Во время парашютного прыжка парашютист К. оказался после раскрытия купола парашюта висящим вниз головой из-за того, что одна его нога запуталась в стропах. Приземление в таком положении заканчивается смертью парашютиста. К., естественно, знал об этом и сразу оценил такую угрозу. Но это не только не вызвало у него явного испуга, но, по его словам, он даже не стал думать об этом. И вот почему. Первым делом он, повернувшись в крайне неудобном положении, посмотрел вниз на то место на землю, где находились его товарищи, которые следили за прыжками. Сделал К. это для того, чтобы убедиться в том, что из-за большого расстояния с земли нельзя различить, в каком положении он находится. Далее К. удостоверился, что он не виден прыгавшему вслед за ним руководителю прыжками. Последний был закрыт куполом парашюта К., поэтому они друг друга не видели. Удостоверившись, что нет свидетелей его «плачевно-позорного» положения, К. не только успокоился, но испытал даже радостный эмоциональный подъем. После этого он, по его словам, стал относительно спокойно развязывать узел из строп парашюта, завязавшийся на его ноге. Будучи аналогичным образом подвешенным впоследствии в наземных условиях, К. только за счет огромных усилий освободился от узла на ноге. Во время же прыжка он якобы не ощутил таких усилий при освобождении ноги из строп. Его беспокоило только, чтобы никто не заметил его «позорного вида».

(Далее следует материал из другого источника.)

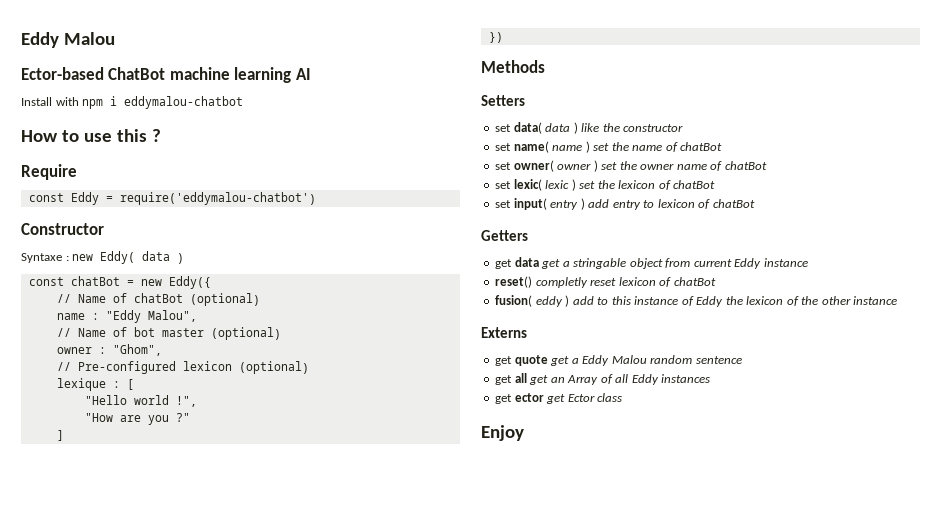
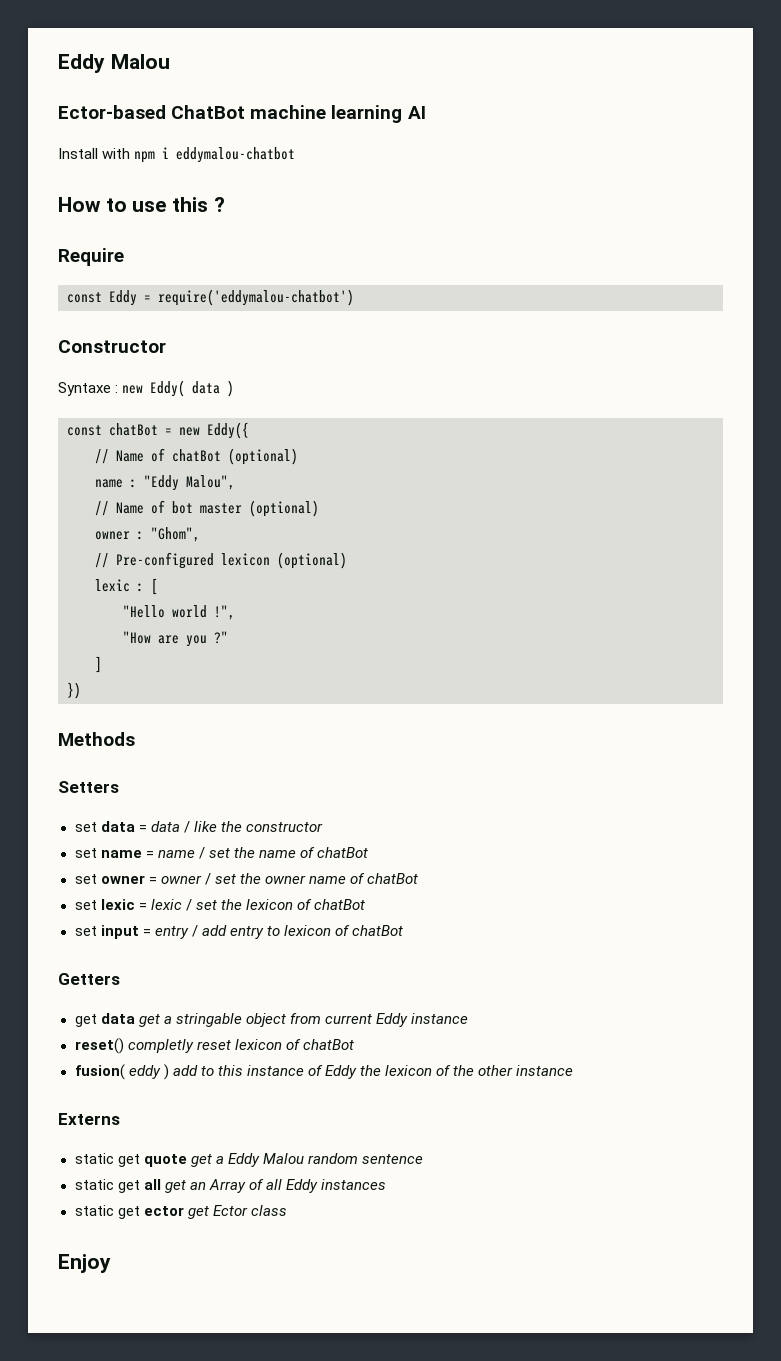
- lexique : [
+ lexic : [
- set data( data ) like the constructor
+ set data = data / like the constructor
- set name( name ) set the name of chatBot
+ set name = name / set the name of chatBot
- set owner( owner ) set the owner name of chatBot
+ set owner = owner / set the owner name of chatBot
- set lexic( lexic ) set the lexicon of chatBot
+ set lexic = lexic / set the lexicon of chatBot
- set input( entry ) add entry to lexicon of chatBot
+ set input = entry / add entry to lexicon of chatBot
- get quote get a Eddy Malou random sentence
+ static get quote get a Eddy Malou random sentence
- get all get an Array of all Eddy instances
+ static get all get an Array of all Eddy instances
- get ector get Ector class
+ static get ector get Ector class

Другой аналогичный случай. Парашютист С. прыгал с самолета, не надев на голову кожаный шлем. Во время раскрытия купола парашюта ударом полукольца подвесной системы у С. рассекло кожу головы. Первая мысль С. была о том, чтобы поймать летящий рядом с ним чехол от парашюта. С. решил, что этим чехлом — оранжевого цвета — можно, не оставив следов, вытереть кровь и таким образом скрыть факт своего ранения. Это было необходимо, по мнению С, чтобы скрыть его оплошность: прыжок без шлема запрещался правилами техники безопасности... Все эти рассуждения, как рассказал впоследствии С, промелькнули в его сознании мгновенно. Не сумев поймать в полете парашютный чехол, С. предпринял очень рискованные во время спуска на парашюте действия. Частично расстегнув крепление подвесной системы парашюта, С. вытащил из-под верхней одежды подол нижней рубахи и им тщательно вытер кровь на шее и на голове еще до приземления.
Так же как и К., так и С. испугался опасности опозориться в глазах руководителя прыжков и товарищей. При этом и К., и С. не ощущали страха перед опасностью спуска на парашюте, естественного при парашютных прыжках; второй из них — парашютист С.— не придавал значения опасности его недопустимых во время спуска на парашюте действий по сокрытию своей ошибки.
Позор, утрата престижа у всех народов, во всех культурах переживались опозоренным как напоминание о смертельной опасности изгнания из своего сообщества. Наверно, предваряя свою смерть как изгоя, опозоренный (опозорившийся) японский самурай должен был сделать харакири (самоубийство), ритуально разрезая себе живот, «чтобы показать чистоту своих внутренних помыслов». ВРоссии бытовала поговорка: «Стыд — та же смерть» [Даль В., 1994, т. 4, с. 233].
4.2.4. «Ужас боязни за близких людей»
Третий вид «ужаса смерти» — это широкий диапазон эмоций: страха, испуга, тревожности, возникающих при опасностях, угрожающих близким, родным, дорогим людям, а может и незнакомым, оказавшимся рядом. Трудно тем, у кого в экстремальных ситуациях пробуждаются страхи за свою жизнь, за свою честь и за своих родственников, т. е. «ужасы смерти» первого, второго и третьего вида. Однако при изучении стресса войны в «горячих точках» планеты мне неоднократно встречались люди, бесстрашные в смертельно опасных лично для них ситуациях. Они были равнодушны к любым акциям, порочащим их честь. И было удивительно видеть, как ими овладевал панический страх, когда возникала угроза здоровью, жизни или только престижу дорогих, близких им людей. Иными словами, «ужас смерти» первого и второго вида был у них редуцирован, при этом третий тип «ужаса» — автономно гипертрофирован.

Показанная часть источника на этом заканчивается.